Marcia Tirtawisata, VP Brand & Development PHM HOTELS, menekankan bahwa pendekatan budaya merupakan strategi ampuh untuk menciptakan pengalaman yang lebih relevan bagi masyarakat modern. "Melalui #KartiniKini, kami berupaya menciptakan ruang yang lebih intim dan hangat untuk merayakan perempuan Indonesia, tidak hanya sebagai simbol, tetapi sebagai motor penggerak budaya yang senantiasa hidup dan berkembang. Jamu menjadi bukti nyata bagaimana warisan perempuan dapat tetap relevan dan terintegrasi dalam gaya hidup modern," ujar Marcia dalam siaran persnya pada Rabu, 6 Mei 2026.
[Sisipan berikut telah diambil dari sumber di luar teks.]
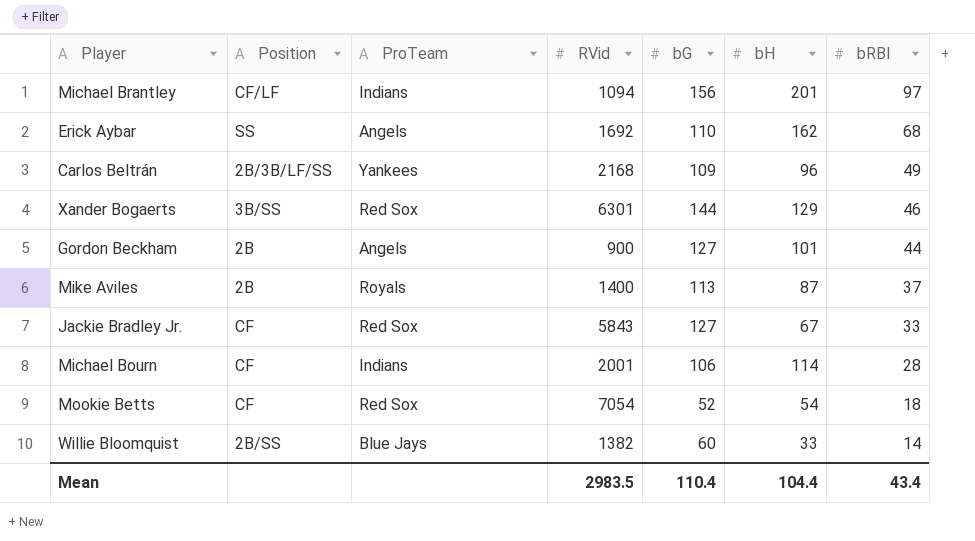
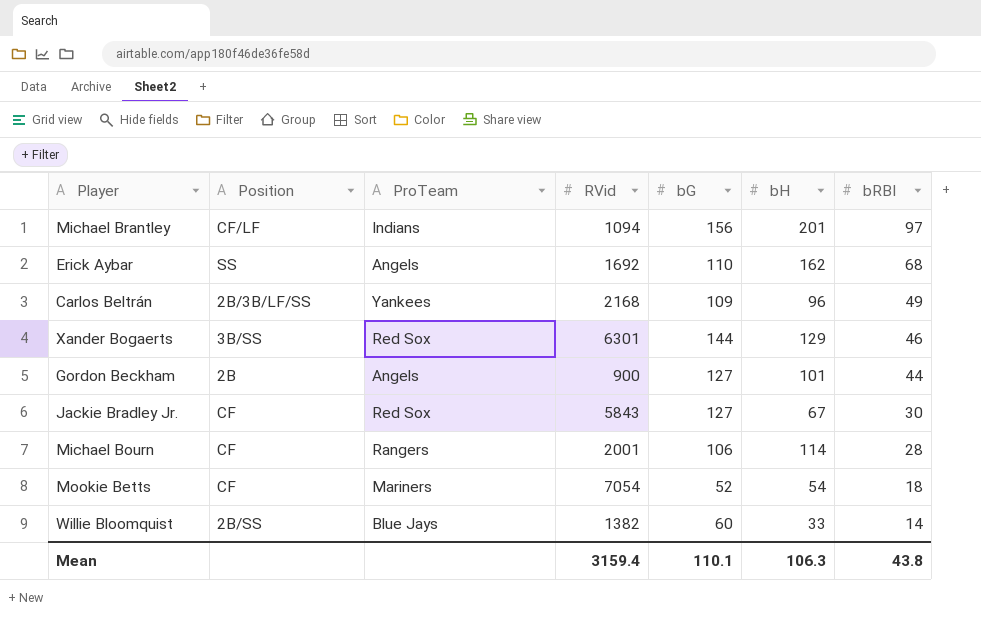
row Mike Aviles: 2B | Royals | 1400 | 113 | 87 | 37 -> none
Jackie Bradley Jr. | bRBI: 33 -> 30
Michael Bourn | ProTeam: Indians -> Rangers
Mookie Betts | ProTeam: Red Sox -> Mariners
Mean | RVid: 2983.5 -> 3159.4
Mean | bG: 110.4 -> 110.1
Mean | bH: 104.4 -> 106.3
Mean | bRBI: 43.4 -> 43.8

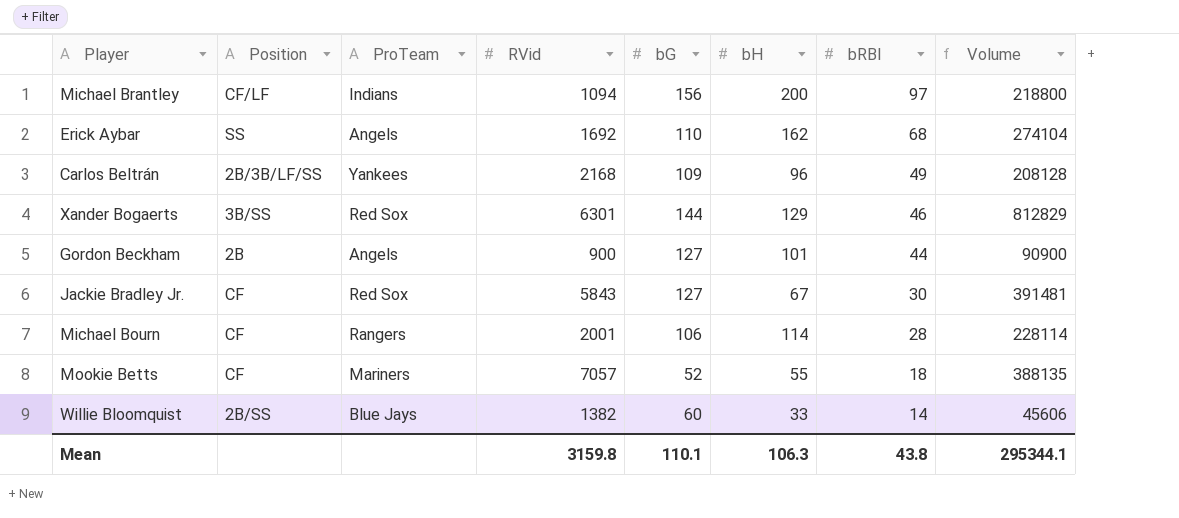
column Volume | formula: none -> [RVid] * [bH]
Michael Brantley | bH: 201 -> 200
Mookie Betts | RVid: 7054 -> 7057
Mookie Betts | bH: 54 -> 55
Mean | RVid: 3159.4 -> 3159.8

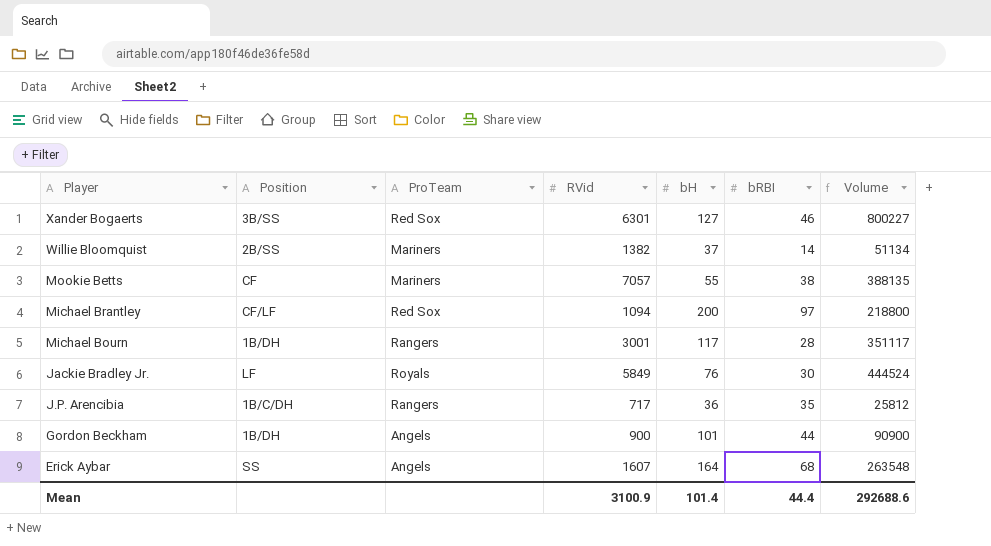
row order: bRBI descending -> Player descending
column bG | position: 5 -> none
row Carlos Beltrán: 2B/3B/LF/SS | Yankees | 2168 | 109 | 96 | 49 | 208128 -> none
Xander Bogaerts | bH: 129 -> 127
Xander Bogaerts | Volume: 812829 -> 800227
Willie Bloomquist | ProTeam: Blue Jays -> Mariners
Willie Bloomquist | bH: 33 -> 37
Willie Bloomquist | Volume: 45606 -> 51134
Mookie Betts | bRBI: 18 -> 38
Michael Brantley | ProTeam: Indians -> Red Sox
Michael Bourn | Position: CF -> 1B/DH
Michael Bourn | RVid: 2001 -> 3001
Michael Bourn | bH: 114 -> 117
Michael Bourn | Volume: 228114 -> 351117
Jackie Bradley Jr. | Position: CF -> LF
Jackie Bradley Jr. | ProTeam: Red Sox -> Royals
Jackie Bradley Jr. | RVid: 5843 -> 5849
Jackie Bradley Jr. | bH: 67 -> 76
Jackie Bradley Jr. | Volume: 391481 -> 444524
row J.P. Arencibia: none -> 1B/C/DH | Rangers | 717 | 36 | 35 | 25812
Gordon Beckham | Position: 2B -> 1B/DH
Erick Aybar | RVid: 1692 -> 1607
Erick Aybar | bH: 162 -> 164
Erick Aybar | Volume: 274104 -> 263548
Mean | RVid: 3159.8 -> 3100.9
Mean | bH: 106.3 -> 101.4
Mean | bRBI: 43.8 -> 44.4
Mean | Volume: 295344.1 -> 292688.6

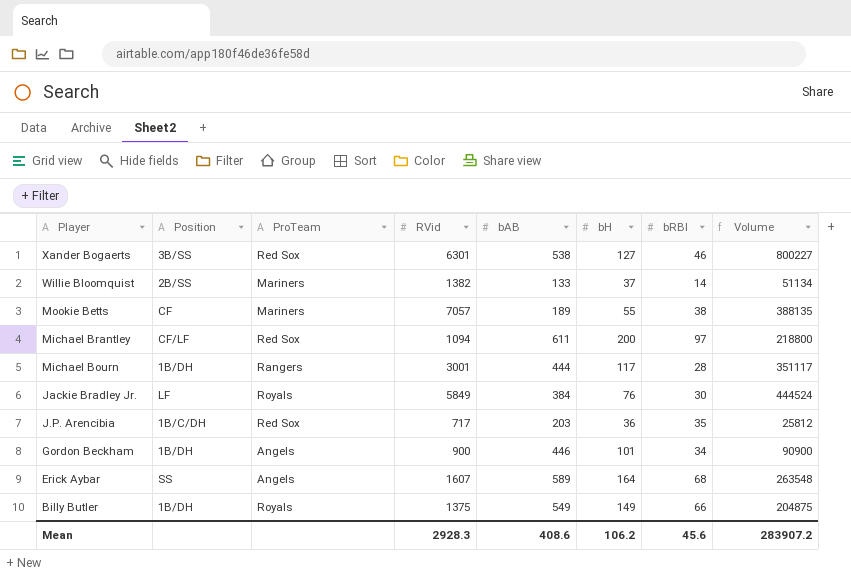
column bAB | position: none -> 5
J.P. Arencibia | ProTeam: Rangers -> Red Sox
Gordon Beckham | bRBI: 44 -> 34
row Billy Butler: none -> 1B/DH | Royals | 1375 | 549 | 149 | 66 | 204875
Mean | RVid: 3100.9 -> 2928.3
Mean | bH: 101.4 -> 106.2
Mean | bRBI: 44.4 -> 45.6
Mean | Volume: 292688.6 -> 283907.2

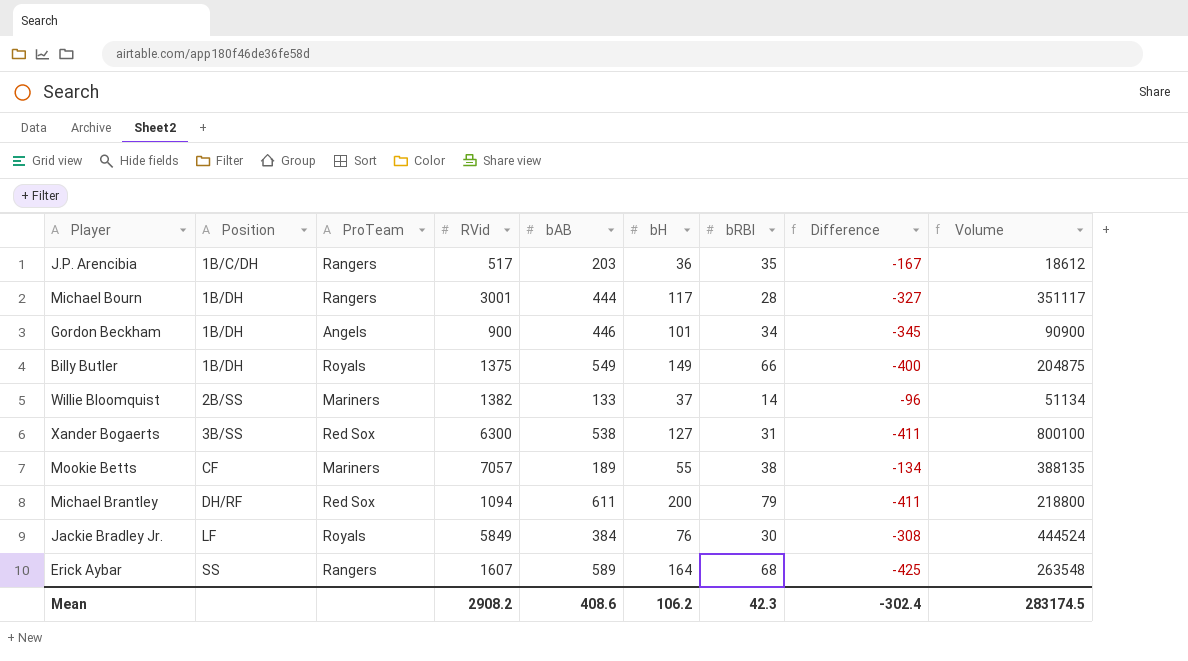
row order: Player descending -> Position ascending
column Difference | formula: none -> [bH] - [bAB]
J.P. Arencibia | ProTeam: Red Sox -> Rangers
J.P. Arencibia | RVid: 717 -> 517
J.P. Arencibia | Volume: 25812 -> 18612
Xander Bogaerts | RVid: 6301 -> 6300
Xander Bogaerts | bRBI: 46 -> 31
Xander Bogaerts | Volume: 800227 -> 800100
Michael Brantley | Position: CF/LF -> DH/RF
Michael Brantley | bRBI: 97 -> 79
Erick Aybar | ProTeam: Angels -> Rangers
Mean | RVid: 2928.3 -> 2908.2
Mean | bRBI: 45.6 -> 42.3
Mean | Volume: 283907.2 -> 283174.5

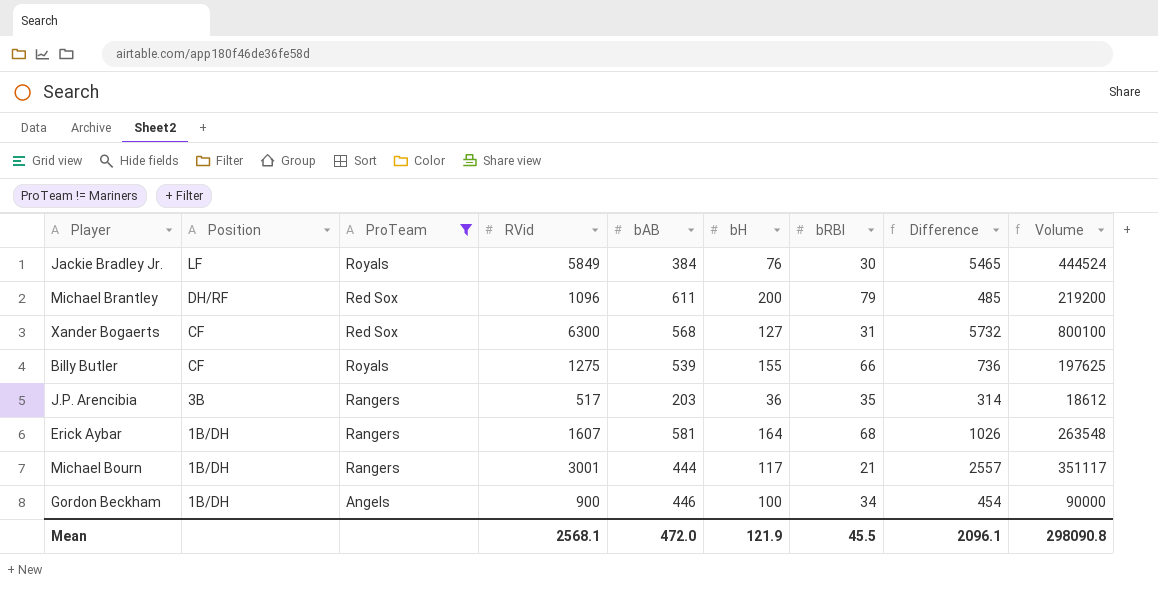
filter: none -> ProTeam != Mariners
row order: Position ascending -> Position descending
column Difference | formula: [bH] - [bAB] -> [RVid] - [bAB]
Michael Brantley | RVid: 1094 -> 1096
Michael Brantley | Volume: 218800 -> 219200
Xander Bogaerts | Position: 3B/SS -> CF
Xander Bogaerts | bAB: 538 -> 568
Billy Butler | Position: 1B/DH -> CF
Billy Butler | RVid: 1375 -> 1275
Billy Butler | bAB: 549 -> 539
Billy Butler | bH: 149 -> 155
Billy Butler | Volume: 204875 -> 197625
J.P. Arencibia | Position: 1B/C/DH -> 3B
Erick Aybar | Position: SS -> 1B/DH
Erick Aybar | bAB: 589 -> 581
Michael Bourn | bRBI: 28 -> 21
Gordon Beckham | bH: 101 -> 100
Gordon Beckham | Volume: 90900 -> 90000
Mean | RVid: 2908.2 -> 2568.1
Mean | bAB: 408.6 -> 472.0
Mean | bH: 106.2 -> 121.9
Mean | bRBI: 42.3 -> 45.5
Mean | Difference: -302.4 -> 2096.1
Mean | Volume: 283174.5 -> 298090.8

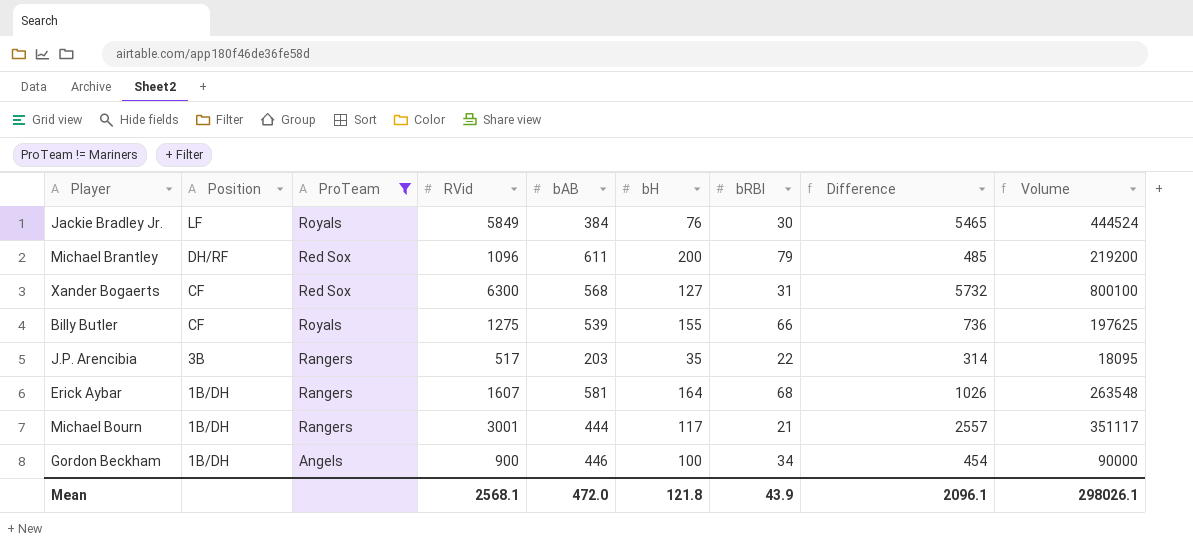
J.P. Arencibia | bH: 36 -> 35
J.P. Arencibia | bRBI: 35 -> 22
J.P. Arencibia | Volume: 18612 -> 18095
Mean | bH: 121.9 -> 121.8
Mean | bRBI: 45.5 -> 43.9
Mean | Volume: 298090.8 -> 298026.1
Greta Indri, Corporate Brand & Marcom Manager PHM HOTELS, menambahkan bahwa industri hospitality kini bergerak menuju konsep experience-driven hospitality, yang memadukan narasi budaya dengan kebutuhan gaya hidup masa kini. "Kami melihat bahwa hospitality saat ini bukan hanya tentang menyediakan tempat menginap, melainkan bagaimana kami dapat memberikan pengalaman yang bermakna. Dengan pendekatan culture-led experience dan storytelling, kami ingin menghadirkan budaya Indonesia, termasuk jamu, ke dalam ruang yang lebih relevan dan menarik, khususnya bagi generasi muda," jelasnya.
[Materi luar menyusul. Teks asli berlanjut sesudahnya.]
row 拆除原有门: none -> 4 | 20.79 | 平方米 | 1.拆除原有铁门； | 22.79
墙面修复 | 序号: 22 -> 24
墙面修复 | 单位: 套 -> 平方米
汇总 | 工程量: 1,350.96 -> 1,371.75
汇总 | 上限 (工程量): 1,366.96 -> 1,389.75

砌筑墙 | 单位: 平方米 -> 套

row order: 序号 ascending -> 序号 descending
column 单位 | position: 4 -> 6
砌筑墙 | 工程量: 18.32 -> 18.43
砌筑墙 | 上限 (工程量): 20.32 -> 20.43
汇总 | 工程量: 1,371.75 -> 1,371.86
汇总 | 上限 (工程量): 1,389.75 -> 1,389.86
Dalam kesempatan yang sama, jaringan hotel THE 1O1 Hotels & Resorts mengumumkan kemitraan strategis dengan perusahaan logistik JNE. Kolaborasi lintas sektor ini dirancang untuk mendukung pertumbuhan Usaha Mikro, Kecil, dan Menengah (UMKM) serta mencerminkan tren baru integrasi antara industri hospitality, logistik, dan ekonomi kreatif dalam memperluas ekosistem bisnis berbasis komunitas. Eri Pagulnadi, SVP Marketing Group Head JNE, menyatakan bahwa sinergi ini bertujuan untuk memberikan nilai tambah bagi pelanggan sekaligus membuka peluang bagi para pelaku usaha lokal. "Kolaborasi ini merupakan langkah awal untuk membangun ekosistem yang saling mendukung antara industri logistik, hospitality, dan UMKM. Kami berharap kerja sama ini tidak hanya memberikan manfaat bagi pelanggan, tetapi juga menjadi platform bagi pelaku usaha lokal untuk terus berkembang dalam ekosistem ekonomi kreatif," kata Eri. Ke depannya, kemitraan ini akan diwujudkan melalui berbagai program kolaboratif, termasuk kampanye digital dan kegiatan promosi bersama, guna memperluas jangkauan pasar serta meningkatkan partisipasi masyarakat terhadap produk budaya dan ekonomi kreatif nasional.